Olive issues baffle growers in Australia


SYDNEY — The quiet community of boutique wineries, upmarket guesthouses and fine restaurants of Lovedale in Australia’s Hunter Valley has been gripped by mysterious goings-on in its olive groves at night.

Around eight tons of olives disappeared without a trace from hundreds of trees on five properties in the popular tourist destination north of Sydney virtually overnight earlier this month, residents said Wednesday.

The first Quentin von Essen heard about it was when a neighbor telephoned to say that when pickers turned up to strip his 120 trees, they found them bare of olives.

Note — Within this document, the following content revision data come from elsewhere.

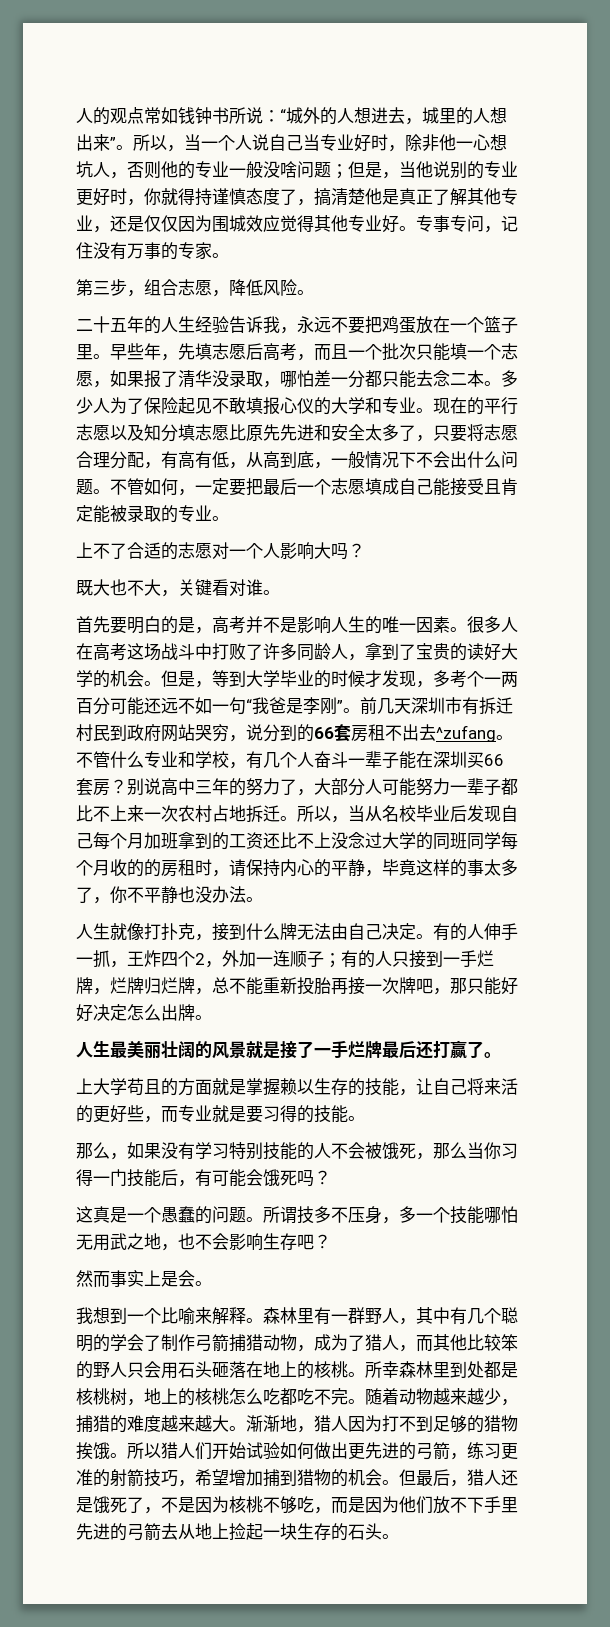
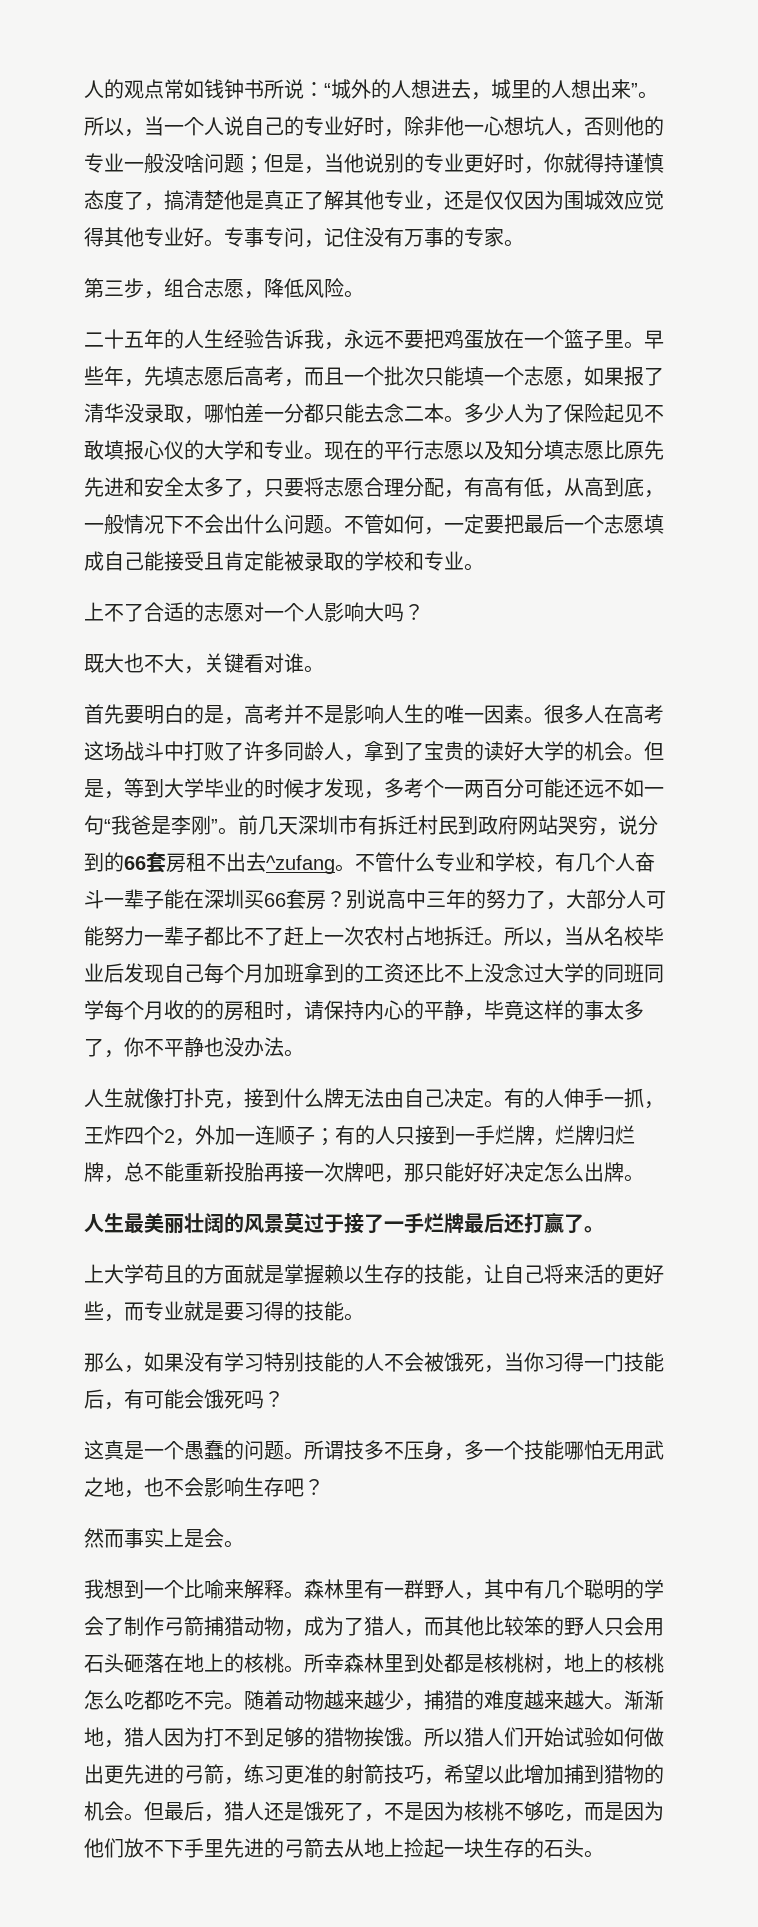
[303,134,320,151] 当 -> [284,116,304,136] 的
(178, 514) none -> [364,551,424,571] 学校和
[110,805,144,822] 上来 -> [264,926,324,946] 了赶上
[246,1041,280,1059] 就是 -> [284,1213,344,1233] 莫过于
[433,1142,467,1159] 那么 -> (504, 1369) none
(229, 1477) none -> [484,1764,524,1784] 以此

“We promptly went and checked our larger grove of 400 trees around a boutique guest house,” von Essen told AFP. “All except two, which had a spotlight on them, had been stripped of their olives.”

What made the disappearance particularly strange was its thoroughness.

“It takes six people about three days to pick our groves and we don’t bother with the top of some of the higher trees, but these guys stripped the trees from top to bottom and they even took the olives off the ground.

“That I really just don’t understand — I find it incredibly bizarre, it’s like they just vacuumed them off the trees and vacuumed them off the ground at night,” he said.

Ruling out birds, bats and any other creature — “no droppings, you’d need a elluva lot of them and why would they leave two trees” — von Essen describes the event as “a bit extra-terrestrial.”

Pressed for the most likely explanation for a mystery which has been reported by national newspapers and broadcasters, von Essen says he can only guess that it was a “very, very large team” of thieves.

But even that left lots of unanswered questions about why nobody heard them or saw lights, and how the trees were stripped so thoroughly.

“How do you pick at night? You need lights, and nobody has seen any evidence of lights,” Jan Rees of Warraroong Estate, another victim, told The Australian newspaper.

“The police were called, came and looked and scratched their heads and are on the case and taking it seriously,” von Essen said.